It was a close-up showing part of an old-fashioned shop window in Kentish Town, done out as if Next and Top Shop had never existed. Dresses Nick couldn't imagine anyone wearing let alone buying, each with its price clearly marked and some comment hand-written onto card —
New Season's Colours — Latest Fashion
.

“You don't think it's too like the one we saw?”

“The Walker Evans?”

“I don't want to get marked down for copying.”

Ellen grinned. “Call it an homage. That's what artists do when they nick stuff from others. Your teacher'll probably think it's cool.”

Nick hoped she was right.

***

When they got outside it was threatening rain. On the pavement outside the Archway Tavern, a sandy-haired man in baggy trousers and a suit jacket but no shirt was playing the penny whistle. Traffic seemed to have come to a standstill in every direction.

“You know this afternoon,” Ellen said above the sound of car horns. “I said I thought we might go and see this film…”

Oh-oh, Nick thought, here it comes.

“Well, my dad's coming home. Unexpectedly. I haven't seen him in ages.”

Ellen's father, Nick knew, was a doctor working in Zimbabwe or Namibia or somewhere. He couldn't remember what she'd said.

“We're all going to go out and meet him at the airport.”

“Yeah,” Nick said.

“I'm really excited.”

“Yeah.” If she was so excited, why hadn't she mentioned it before?

“Nick, you don't mind?”

“Why should I?”

Ellen shook her head and sighed. “Look, I have to go.”

“Okay.”

He stood, rooted, as she started to walk away.

She was almost at the crossing before he called after her. “When will I see you?”

“Call me. You've got my number, right?”

“Right.” It was written inside the back cover of his folder.

He watched as she slipped between the lanes of stationary cars, arms swinging lightly, trademark beret angled back on her head. At the far side of the road, people milling round her, she raised her hand to wave.

By the time Nick had waved back she was lost to sight.

***

Back home, he rang the place where he worked and checked it would be okay to start back again at the end of the week. Christopher wasn't answering his mobile, which probably meant he'd forgotten to charge the batteries. Scott and Laura were at the Holloway Odeon, he knew, watching something or other.

“Why don't you come with us?' Scott had asked.

“No, it's okay.”

“Come on.”

“Leave him,” Laura had said, something of a leer on her face. “Nick's got other things to do now, haven't you, Nick?”

Not so's you'd notice, Nick thought.

In his room, he lifted down the guitar and began to work his way, laboriously, through the three basic chords in E.

Half an hour later, less, the fingers on his left hand were starting to get sore and he was bored. Played at the only speed he could manage, it didn't sound much like music. It didn't sound much like anything.

Out in the kitchen he tried Christopher's number again. Nothing.

TV offered a film about Bonnie Prince Charlie, rowing,
Home and Away
, a John Wayne western or racing from Newmarket, Windsor and Musselburgh.

On the floor beside his bed
The Grapes of Wrath
lay accusingly closed.

He fished out his father's tape and set it to play.

Lay back on the bed and closed his eyes.

Feelin' tomorrow like I feel today
If I'm feelin' tomorrow like I feel today
Gonna pack my trunk an' make my getaway

Worried, baby, trouble in mind
Yes, I'm worried, baby, got trouble in mind
Never satisfied, just can't keep from cryin'

Whatever his father had been feeling, whatever had been worrying him, getting him down, whatever he had felt unable to face, Nick still couldn't really understand.

What had Charlie said? Sometimes loving other people isn't enough, you have to love yourself as well.

His mum had said he was afraid.

The track came to an abrupt end and another started part-way through.

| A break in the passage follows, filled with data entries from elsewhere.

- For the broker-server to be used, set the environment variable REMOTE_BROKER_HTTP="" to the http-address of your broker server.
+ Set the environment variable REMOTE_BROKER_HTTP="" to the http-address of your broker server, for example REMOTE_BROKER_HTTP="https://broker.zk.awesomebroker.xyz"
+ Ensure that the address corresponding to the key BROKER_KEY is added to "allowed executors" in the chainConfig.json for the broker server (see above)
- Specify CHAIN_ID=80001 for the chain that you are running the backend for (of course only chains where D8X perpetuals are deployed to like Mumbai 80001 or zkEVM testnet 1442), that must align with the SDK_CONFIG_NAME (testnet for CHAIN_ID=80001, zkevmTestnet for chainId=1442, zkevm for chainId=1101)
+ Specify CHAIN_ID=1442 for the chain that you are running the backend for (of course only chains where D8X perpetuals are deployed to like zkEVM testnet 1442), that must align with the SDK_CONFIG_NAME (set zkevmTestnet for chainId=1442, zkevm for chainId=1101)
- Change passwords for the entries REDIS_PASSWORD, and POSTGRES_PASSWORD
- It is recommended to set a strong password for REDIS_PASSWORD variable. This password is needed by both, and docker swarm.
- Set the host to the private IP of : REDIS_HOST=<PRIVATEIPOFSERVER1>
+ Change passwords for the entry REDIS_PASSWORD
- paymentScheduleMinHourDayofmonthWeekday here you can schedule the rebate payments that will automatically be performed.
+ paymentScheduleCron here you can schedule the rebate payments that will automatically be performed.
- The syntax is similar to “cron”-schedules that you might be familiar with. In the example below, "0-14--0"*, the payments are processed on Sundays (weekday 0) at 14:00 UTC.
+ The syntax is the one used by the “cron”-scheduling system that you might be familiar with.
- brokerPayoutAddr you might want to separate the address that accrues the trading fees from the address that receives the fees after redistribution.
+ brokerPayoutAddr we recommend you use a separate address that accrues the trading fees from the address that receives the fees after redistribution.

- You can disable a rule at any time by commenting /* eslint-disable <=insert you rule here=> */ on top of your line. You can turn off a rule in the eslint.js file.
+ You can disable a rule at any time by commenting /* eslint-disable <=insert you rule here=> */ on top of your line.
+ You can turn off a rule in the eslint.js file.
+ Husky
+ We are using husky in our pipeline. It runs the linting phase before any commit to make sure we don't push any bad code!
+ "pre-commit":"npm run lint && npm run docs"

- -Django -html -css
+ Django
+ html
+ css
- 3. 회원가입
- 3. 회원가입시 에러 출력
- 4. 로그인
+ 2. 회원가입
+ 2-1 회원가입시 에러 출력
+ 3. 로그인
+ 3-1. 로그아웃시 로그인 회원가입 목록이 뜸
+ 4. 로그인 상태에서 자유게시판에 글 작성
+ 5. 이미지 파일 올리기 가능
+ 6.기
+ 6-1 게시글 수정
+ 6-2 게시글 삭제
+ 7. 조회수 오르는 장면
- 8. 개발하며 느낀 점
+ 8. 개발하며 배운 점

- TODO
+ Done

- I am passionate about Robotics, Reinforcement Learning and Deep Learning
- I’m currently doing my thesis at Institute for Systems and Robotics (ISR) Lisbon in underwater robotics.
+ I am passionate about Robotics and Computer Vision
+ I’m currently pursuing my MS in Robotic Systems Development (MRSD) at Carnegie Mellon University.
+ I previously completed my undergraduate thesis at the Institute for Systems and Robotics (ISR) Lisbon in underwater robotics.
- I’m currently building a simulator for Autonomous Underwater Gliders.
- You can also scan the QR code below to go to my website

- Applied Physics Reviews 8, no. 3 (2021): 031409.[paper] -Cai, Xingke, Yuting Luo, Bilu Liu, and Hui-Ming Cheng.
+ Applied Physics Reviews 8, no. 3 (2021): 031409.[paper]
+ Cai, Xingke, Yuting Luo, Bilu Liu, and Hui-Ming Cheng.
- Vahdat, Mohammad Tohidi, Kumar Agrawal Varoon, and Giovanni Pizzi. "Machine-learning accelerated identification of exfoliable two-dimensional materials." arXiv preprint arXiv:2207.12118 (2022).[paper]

Hard luck's at your front door, blues are in your room
Hard luck is at your front door, blues all round your room
Blues at your back door, what's gonna become of you?

Nick pushed himself off the bed and reached for his jacket, scribbled a note to his mum and left it on the kitchen table.

By the time he arrived the lunch rush was over and Marcus was standing out back with a cigarette in one hand, a bottle of imported Anchor Steam in the other.

“I thought you said next weekend?”

“I did.”

“So?”

“So I felt like working, that's all.”

Marcus let smoke drift upwards from the corner of his mouth. “Too early for the evening shift, you know that.”

“That's okay, there must be something I can do.”

“There's pans in soak. A sack of potatoes that wants peeling.”

“Okay.”

“You know the money's the same?”

“Yeah.”

“And you'll work right through?”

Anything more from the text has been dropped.